The paper first designs a content planning model trained from BERT to automatically construct the initial content plan (template), which assigns keyphrases to different sentences and predicts their positions. Then it proposes a refinement algorithm to gradually improve the generation quality with BART by masking and filling updated templates.

The refinement algorithm can steadily boost performance and improves both content and fluency.

Details

Task formulation: Given a sentence-level prompt and a set of keyphrases relevant to the prompt, the task is to do a long-form text generation that contains multiple sentences which reflect the keyphrases in a coherent way.

Content Planning with BERT

The content planning model is trained from BERT to assign keyphrases to different sentences and predict their corresponding positions.

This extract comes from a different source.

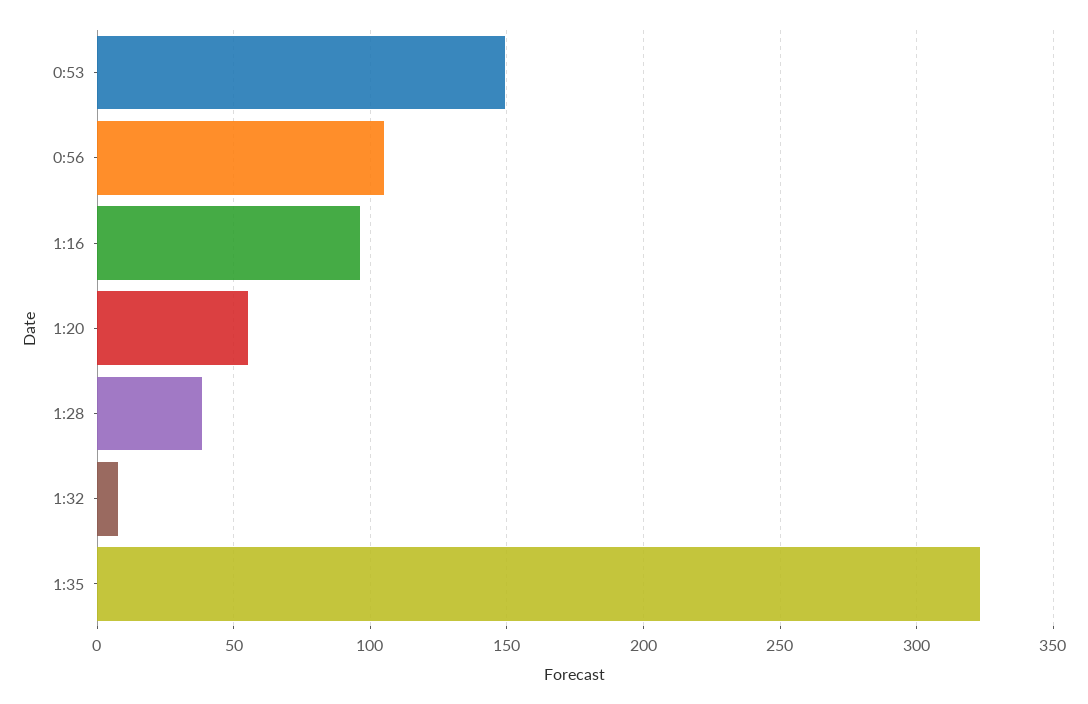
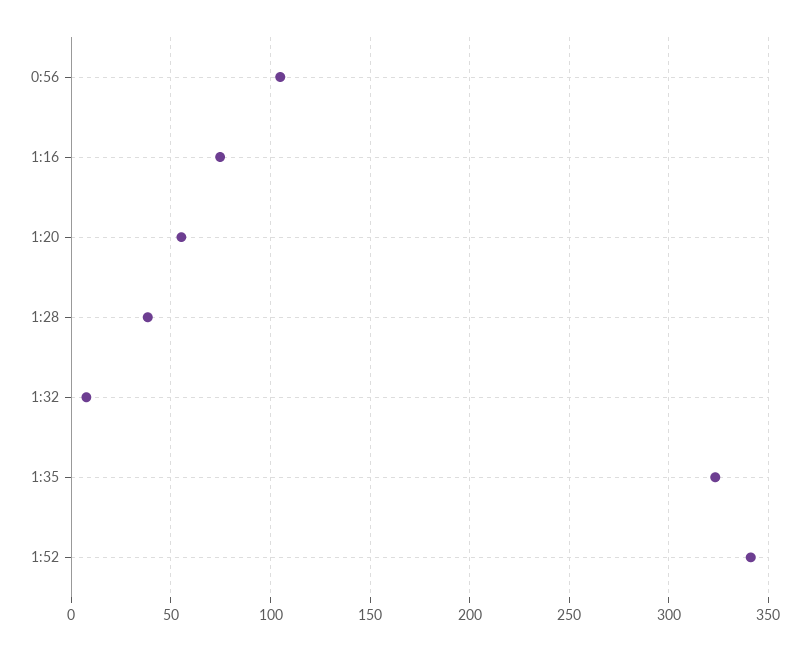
0:53: 150 -> none
1:16: 95 -> 75
1:52: none -> 340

Adding Content Plan with a Template Mask-and-Fill Procedure

Convert the content plan into a template. For each sentence, the assigned keyphrases are placed at their predicted positions, and empty slots are filled with [MASK] tokens. The decoder then generate an output by filling these mask.

Iterative Refinement

At each iteration, the least confident tokens are replaced with [MASK] to serve as the next iteration’s template.